The record is unclear as to what, if any, other opportunities were affected by the DN rating. Defendants assert that Plaintiff did not apply for a promotion or transfer. (Doc. 45 at 8.) We will discuss the transfer issue as it relates to Plaintiff's request to do offline work in the text. However, in response to Defendant's assertion, we note that in the Title VII context, the Supreme Court held that failure to apply for a position does not preclude recovery in some circumstances. International Bhd. of Teamsters v. United States, 431 U.S. 324, 367-68, 97 S. Ct. 1843, 52 L. Ed. 2d 396 (1977). The Court explained: "When a person's desire for a job is not translated into a formal application solely because of his unwillingness to engage in a futile gesture he is as much a victim of discrimination as is he who goes through the motions of submitting an application." Id. at 365-66, 97 S. Ct. 1843. With this note, we make no determination as to the application of the Court's holding to the case at bar.
 The record is not clear on the status of Plaintiff's performance rating throughout the interactive process up until the time she took the leave in July 2003. Making every inference in her favor, as we must at this stage of the proceedings, if Plaintiff's difficulties with her headset accommodation caused ongoing performance problems, stress and employment longevity issues could be implicated.

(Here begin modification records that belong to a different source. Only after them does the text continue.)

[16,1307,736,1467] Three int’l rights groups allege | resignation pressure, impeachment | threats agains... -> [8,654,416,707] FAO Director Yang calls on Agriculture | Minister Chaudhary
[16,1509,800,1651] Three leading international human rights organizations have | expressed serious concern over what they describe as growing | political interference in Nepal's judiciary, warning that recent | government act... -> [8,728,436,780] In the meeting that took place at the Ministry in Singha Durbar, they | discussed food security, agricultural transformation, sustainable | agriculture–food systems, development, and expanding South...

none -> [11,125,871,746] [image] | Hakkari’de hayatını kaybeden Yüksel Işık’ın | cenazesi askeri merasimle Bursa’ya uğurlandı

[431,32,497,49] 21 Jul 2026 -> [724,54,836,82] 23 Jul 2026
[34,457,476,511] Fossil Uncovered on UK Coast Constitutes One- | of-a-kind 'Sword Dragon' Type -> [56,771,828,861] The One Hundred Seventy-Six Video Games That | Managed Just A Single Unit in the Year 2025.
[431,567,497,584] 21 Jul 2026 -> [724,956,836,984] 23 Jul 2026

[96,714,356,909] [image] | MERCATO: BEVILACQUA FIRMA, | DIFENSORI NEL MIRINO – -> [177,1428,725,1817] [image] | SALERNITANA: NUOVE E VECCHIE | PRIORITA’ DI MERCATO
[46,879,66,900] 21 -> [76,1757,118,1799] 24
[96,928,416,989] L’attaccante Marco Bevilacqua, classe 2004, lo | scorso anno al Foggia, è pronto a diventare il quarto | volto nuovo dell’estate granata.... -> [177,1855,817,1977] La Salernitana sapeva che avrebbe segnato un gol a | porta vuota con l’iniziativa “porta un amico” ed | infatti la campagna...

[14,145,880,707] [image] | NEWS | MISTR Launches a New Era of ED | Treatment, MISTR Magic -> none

 The analysis of Count IIIPlaintiff's PHRA claims for discrimination, failure to accommodate, harassment and retaliationis the same under the ADA and PHRA. See, e.g., Taylor, 184 F.3d at 306. Therefore, as with the ADA claims, Defendants are entitled to summary judgment on Plaintiff's PHRA harassment claim and her PHRA claims based on discrimination, accommodation and retaliation go forward.